If you want to see the real Hawaii, the Big Island offers the perfect blend of rustic experiences and top notch resorts. Discover your own Hawaiian vacation at the Hilton Waikoloa Village, on the Kona Coast on the island’s western side, the perfect blend of a family-friendly fun and tropical relaxation. There’s no real need to leave the property; though if you want to, there’s plenty else to do.
Family Fun on the Big Island: Hilton Waikoloa Village
Hawaii has long been my dream destination. Ocean breezes, swaying palm trees, a soundtrack of plucky Ukuleles and warm Polynesian hospitality. A Hawaiian vacation is designed to rub away the hardened edges of stressful life on the mainland.
And it works. We recently visited the Hilton Waikoloa Village when we were guests of Honda to drive the new Honda Odyssey. The mix of pampering, tropical gardens and beautiful vistas melted the stress away, even without a spa visit, though we could have done that too!

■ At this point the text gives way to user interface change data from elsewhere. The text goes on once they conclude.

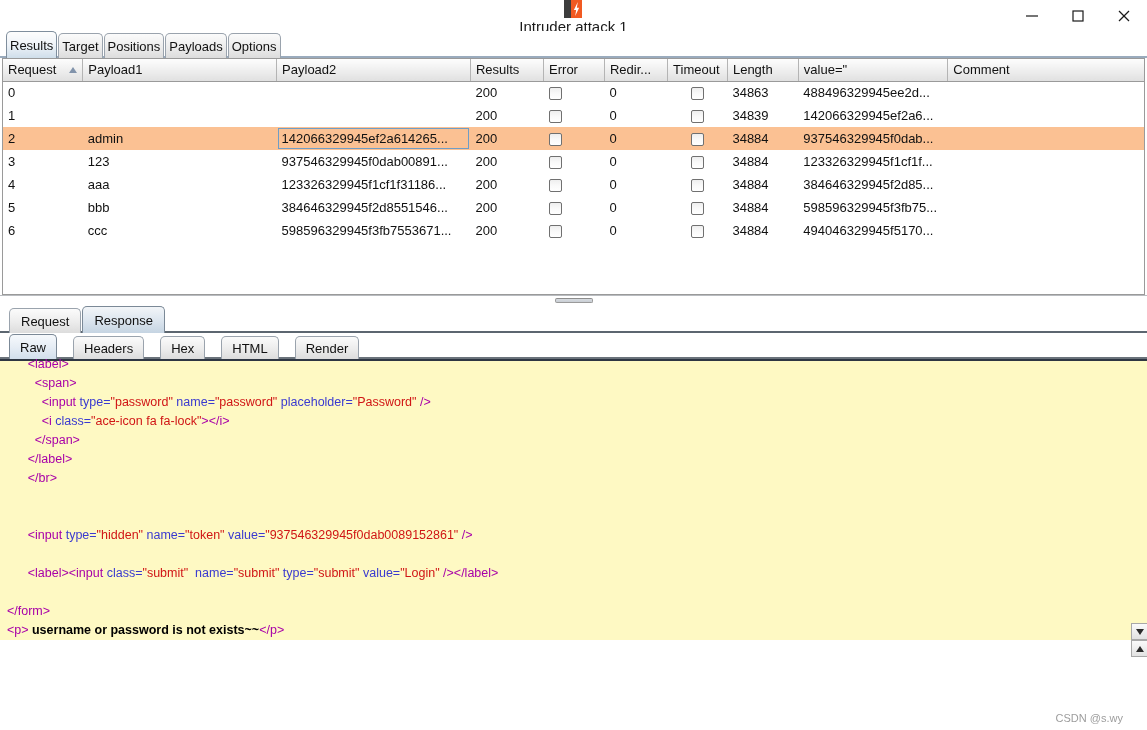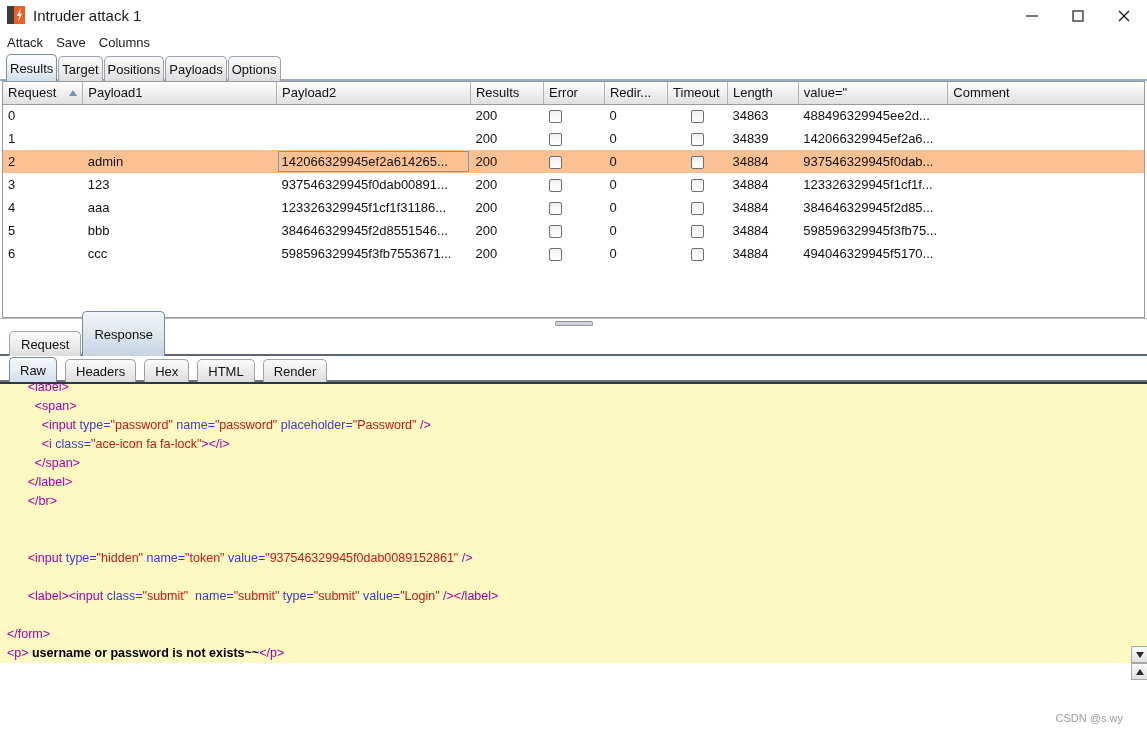--- a/index.html
+++ b/index.html
@@ -14,20 +14,21 @@
   }
   #app { position: relative; width: 1147px; height: 730px; background:#fff; }
 
   
   .titlebar {
     height: 31px; width: 100%;
     display: flex; align-items: center;
     background: #ffffff;
     border-bottom: 1px solid #ffffff;
     position: relative;
+    flex-direction: column;
   }
   .app-icon {
     width: 18px; height: 18px;
     margin-left: 7px; margin-right: 8px;
     display: flex; position: relative; flex: 0 0 auto;
   }
   .app-icon .left-blk {
     width: 7px; height: 18px; background: #3d3d3d;
   }
   .app-icon .right-blk {
@@ -188,39 +189,39 @@
     height: 25px; padding: 0 11px;
     display:flex; align-items:center; justify-content:center;
     font-size: 13px; color:#111;
     border: 1px solid #9aa3ad; border-bottom:none;
     border-radius: 5px 5px 0 0;
     background: linear-gradient(to bottom, #fbfbfb 0%, #ececec 55%, #dcdcdc 100%);
     margin-right: 1px; position:relative; z-index:1;
   }
   .subtab.active {
     background: linear-gradient(to bottom, #f2f5f8 0%, #dde6ef 50%, #c5d4e2 100%);
-    border-color:#7b8997; height:45px; z-index:3;text-align:center;
+    border-color:#7b8997; height:27px; z-index:3;text-align:center;
   }
 
   
   .viewtabrow {
     height: 26px; display:flex; align-items:flex-end;
     padding-left: 9px; position: relative; background:#fff;
   }
   .viewtabrow::after {
     content:""; position:absolute; left:0; right:0; bottom:0; height:2px; background:#6b737b;
   }
   .viewtab {
     height: 23px; padding: 0 10px;
     display:flex; align-items:center; justify-content:center;
     font-size: 13px; color:#111;
     border:1px solid #9aa3ad; border-bottom:none;
     border-radius: 5px 5px 0 0;
     background: linear-gradient(to bottom, #fbfbfb 0%, #ececec 55%, #dcdcdc 100%);
-    margin-right:8px; position:relative; z-index:1;
+    margin-right:16px; position:relative; z-index:1;
   }
   .viewtab.active {
     background: linear-gradient(to bottom, #f6f9fc 0%, #e6edf5 50%, #d2dfec 100%);
     border-color:#7b8997; height:25px; z-index:3;
   }
 
   
   .codewrap {
     position: relative;
     height: 281px;
@@ -311,25 +312,20 @@
       </div>
       <div class="win-btn">
         <svg width="14" height="14" viewBox="0 0 14 14">
             <line x1="2" y1="2" x2="12" y2="12" stroke="#1a1a1a" stroke-width="1.2"></line>
             <line x1="12" y1="2" x2="2" y2="12" stroke="#1a1a1a" stroke-width="1.2"></line>
           </svg>
       </div>
     </div>
   </div>
 
-  <div class="menubar">
-    <div class="mi">Attack</div>
-    <div class="mi">Save</div>
-    <div class="mi">Columns</div>
-  </div>
 
   <div class="tabrow">
     <div class="tab active">Results</div>
     <div class="tab">Target</div>
     <div class="tab">Positions</div>
     <div class="tab">Payloads</div>
     <div class="tab">Options</div>
   </div>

Hilton Waikoloa Village: The perfect setting for a family vacation.
The stark, lava-covered landscape of the Big Island surprised us as we drove from the Kona airport to the Hilton. The landscape was vast, rocky and black, tumbling from the hills to the ocean. I worried that the resort would look like this, too.

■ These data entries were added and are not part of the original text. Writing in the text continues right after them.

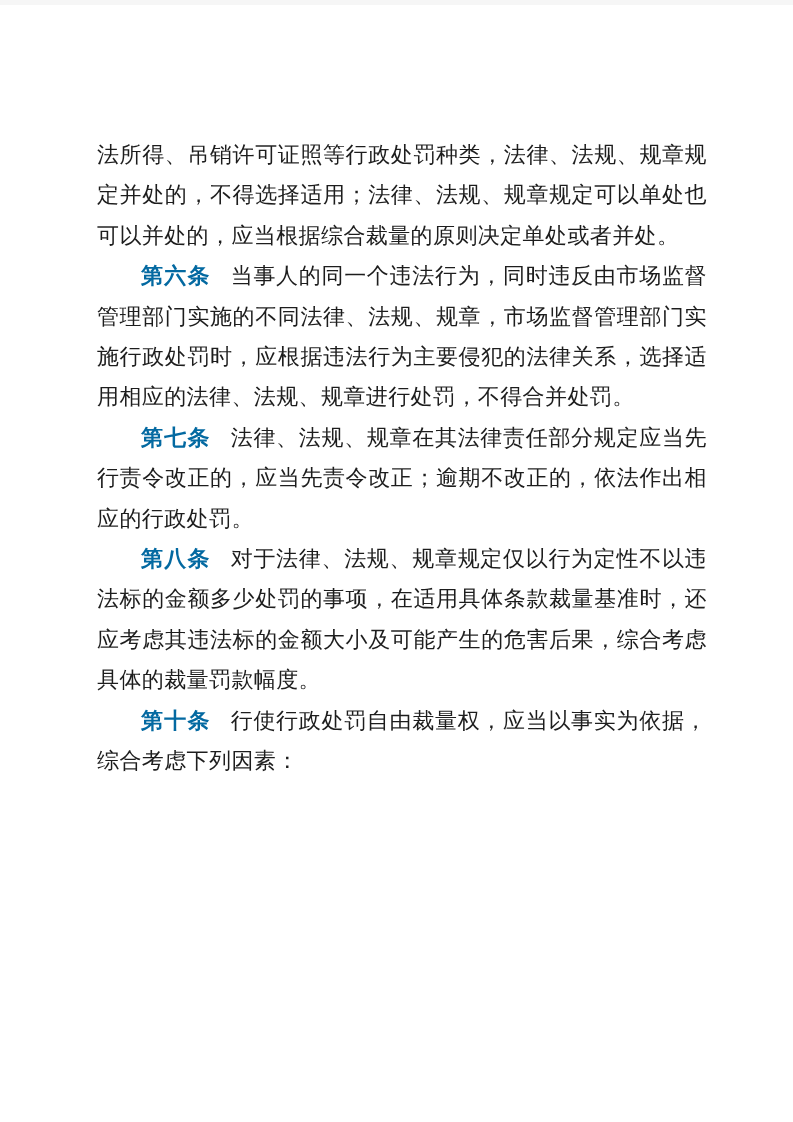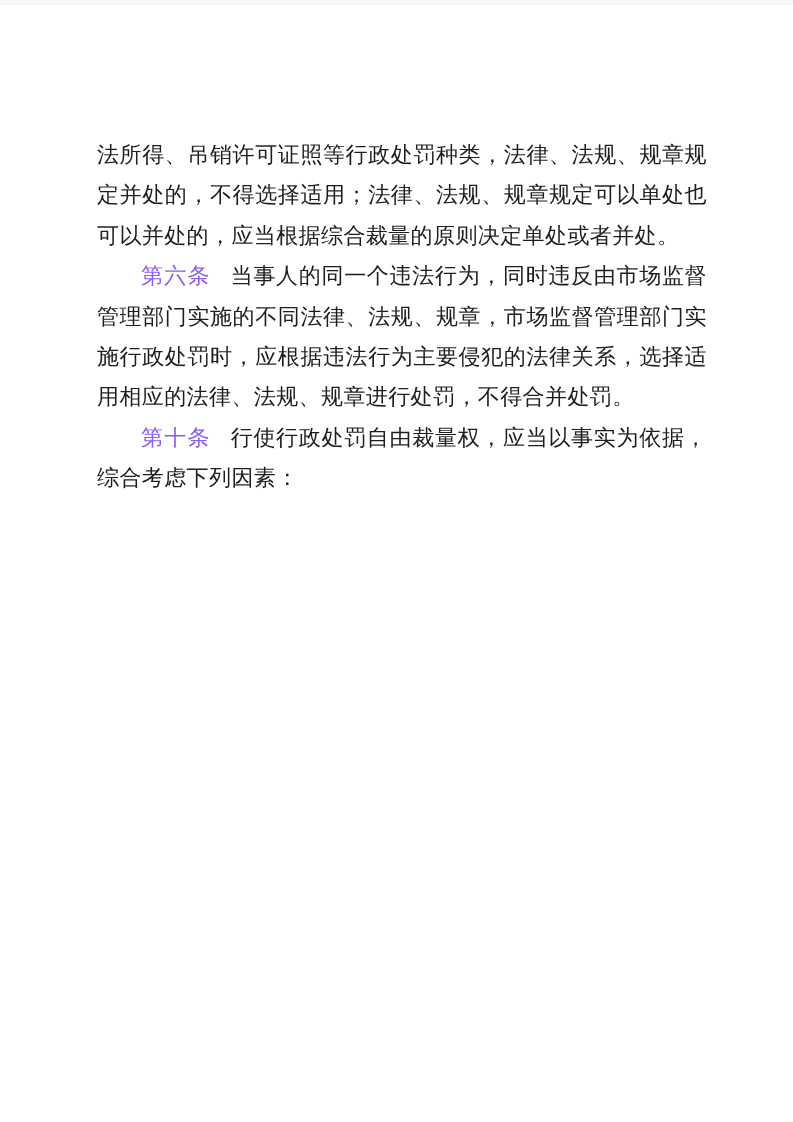--- a/index.html
+++ b/index.html
@@ -33,22 +33,22 @@
     line-height: 40.4px;
     color: #1d1d1d;
     letter-spacing: 0.4px;
     text-align: justify;
     text-justify: inter-character;
   }
   .para.indent {
     text-indent: 2em;
   }
   .lead {
-    font-weight: 400;
-    color: #8b5cf6;
+    font-weight: 700;
+    color: #0369a1;
     font-family: "DejaVu Sans", "Liberation Sans", sans-serif;
     margin-right: 0.9em;
     letter-spacing: 1px;
   }
   .footer {
     position: absolute;
     top: 1028px;
     right: 96px;
     display: flex;
     align-items: center;
@@ -68,20 +68,22 @@
 </head>
 <body>
 
 <div class="page">
   <div class="scan-edge"></div>
 
   <div class="content">
 
   <p class="para"><span>法所得、吊销许可证照等行政处罚种类，法律、法规、规章规定并处的，不得选择适用；法律、法规、规章规定可以单处也可以并处的，应当根据综合裁量的原则决定单处或者并处。</span></p>
       <p class="para indent"><span class="lead">第六条</span><span>当事人的同一个违法行为，同时违反由市场监督管理部门实施的不同法律、法规、规章，市场监督管理部门实施行政处罚时，应根据违法行为主要侵犯的法律关系，选择适用相应的法律、法规、规章进行处罚，不得合并处罚。</span></p>
+      <p class="para indent"><span class="lead">第七条</span><span>法律、法规、规章在其法律责任部分规定应当先行责令改正的，应当先责令改正；逾期不改正的，依法作出相应的行政处罚。</span></p>
+      <p class="para indent"><span class="lead">第八条</span><span>对于法律、法规、规章规定仅以行为定性不以违法标的金额多少处罚的事项，在适用具体条款裁量基准时，还应考虑其违法标的金额大小及可能产生的危害后果，综合考虑具体的裁量罚款幅度。</span></p>
       <p class="para indent"><span class="lead">第十条</span><span>行使行政处罚自由裁量权，应当以事实为依据，综合考虑下列因素：</span></p>
     </div>
 
   <div class="footer">
     <span class="dash">—</span>
     <span class="num">3</span>
     <span class="dash">—</span>
   </div>
 </div>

However, the lava fields end at the Hilton Waikoloa Village, a post-card-perfect Polynesian resort with lush tropical gardens and an open-air lobby. We were greeted with a fresh orchid lei draped around our necks and guided to check in.
How to Get Around at Waikoloa Village
Just beyond the lobby are a tram and canal that span the property, These are two great ways to get around and see the entire grounds. The tram takes guests from the Makai Tower and pool at the Hilton’s south end to the Ocean Tower and pool at the north end.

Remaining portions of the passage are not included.